◆ **DATASET RECORDS**
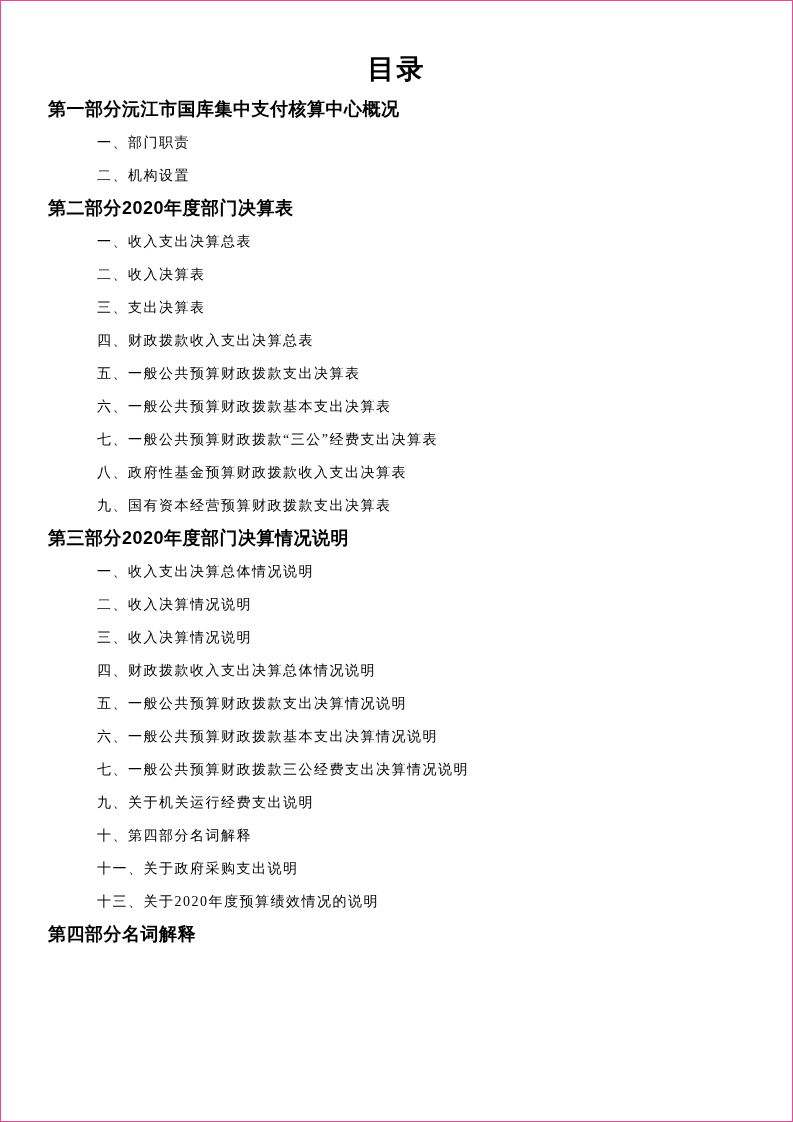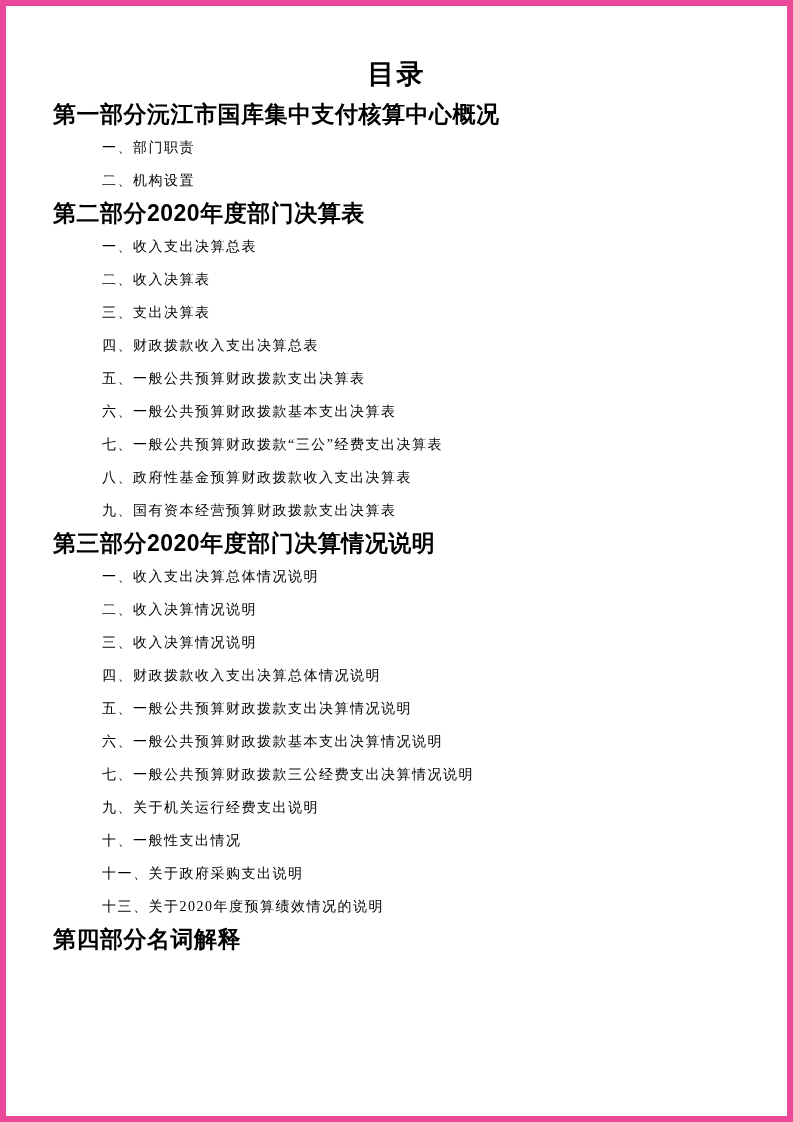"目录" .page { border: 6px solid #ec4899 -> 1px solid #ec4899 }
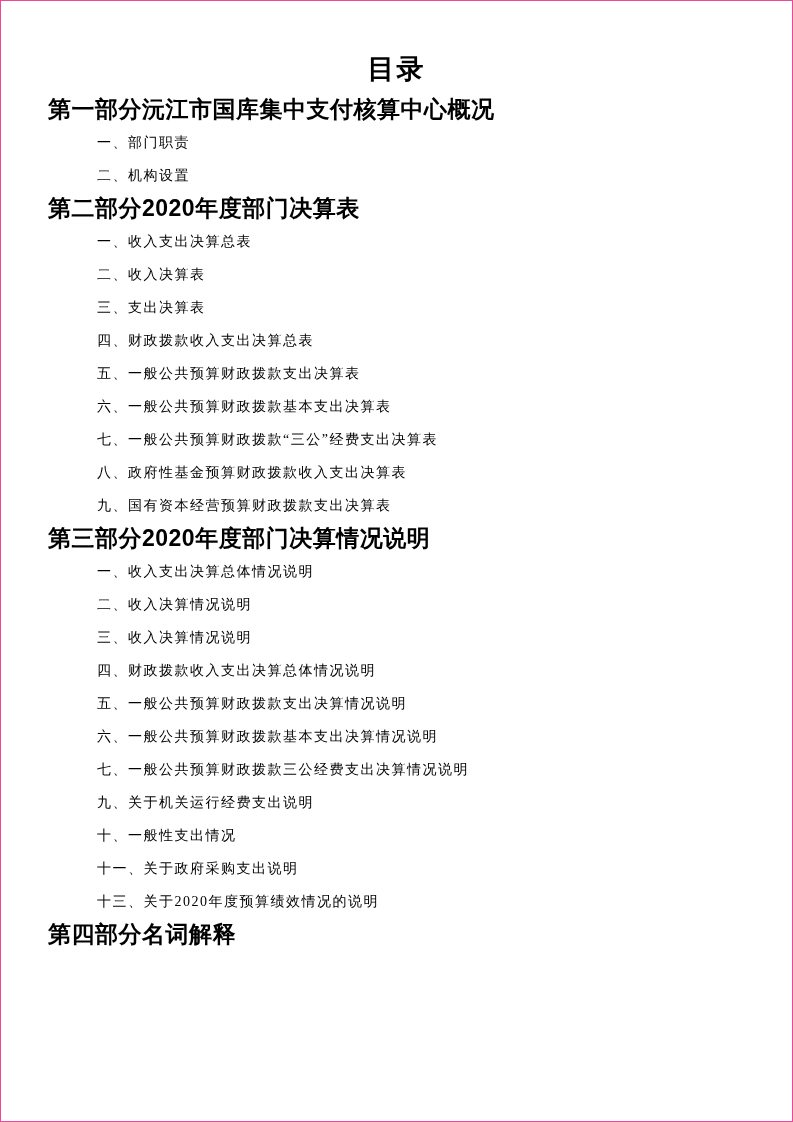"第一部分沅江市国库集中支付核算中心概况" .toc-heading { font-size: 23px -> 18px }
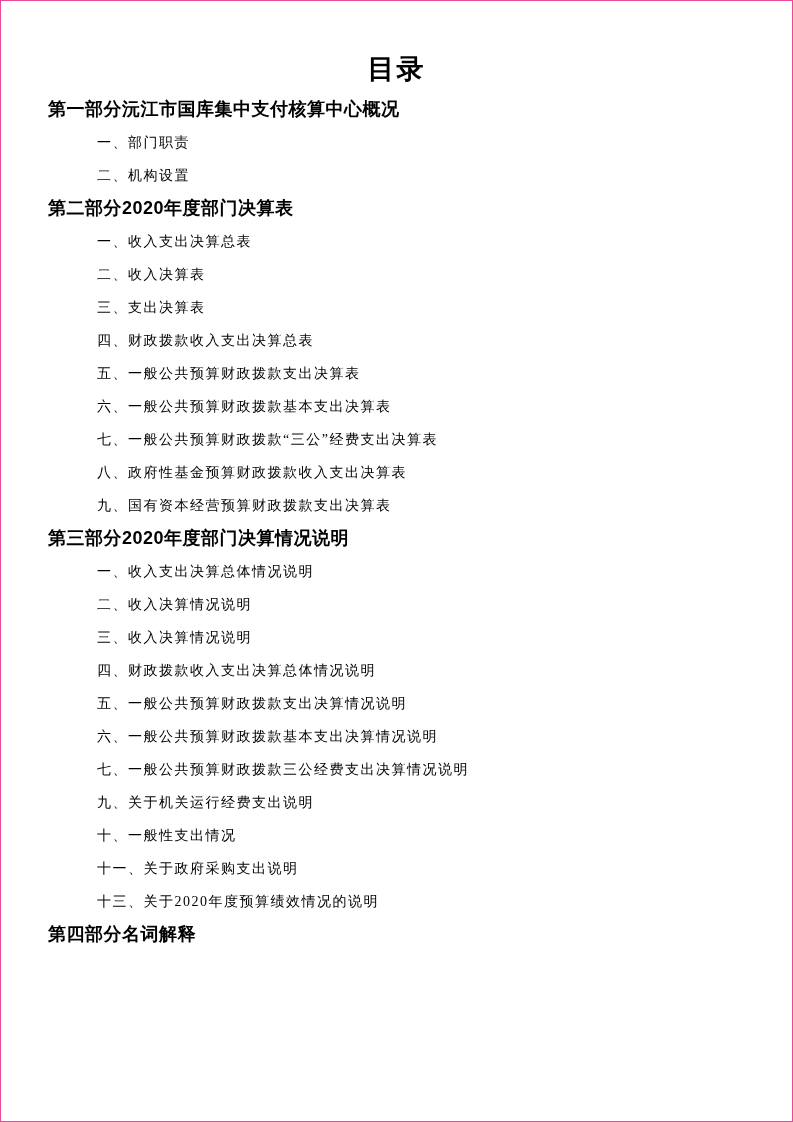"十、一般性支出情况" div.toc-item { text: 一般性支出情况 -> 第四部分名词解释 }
==
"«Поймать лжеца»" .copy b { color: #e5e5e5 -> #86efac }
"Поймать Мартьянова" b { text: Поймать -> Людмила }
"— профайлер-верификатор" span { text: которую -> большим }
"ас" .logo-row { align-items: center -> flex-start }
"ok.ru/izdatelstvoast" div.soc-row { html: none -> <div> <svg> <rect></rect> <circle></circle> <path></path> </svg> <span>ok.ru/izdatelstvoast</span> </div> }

◆ **PROBLEM REQUIREMENTS**
Lines of the material that contain the word "span" are to be gathered.

◆ **ANSWER TO THE EXERCISE**
"— профайлер-верификатор" span { text: которую -> большим }
"ok.ru/izdatelstvoast" div.soc-row { html: none -> <div> <svg> <rect></rect> <circle></circle> <path></path> </svg> <span>ok.ru/izdatelstvoast</span> </div> }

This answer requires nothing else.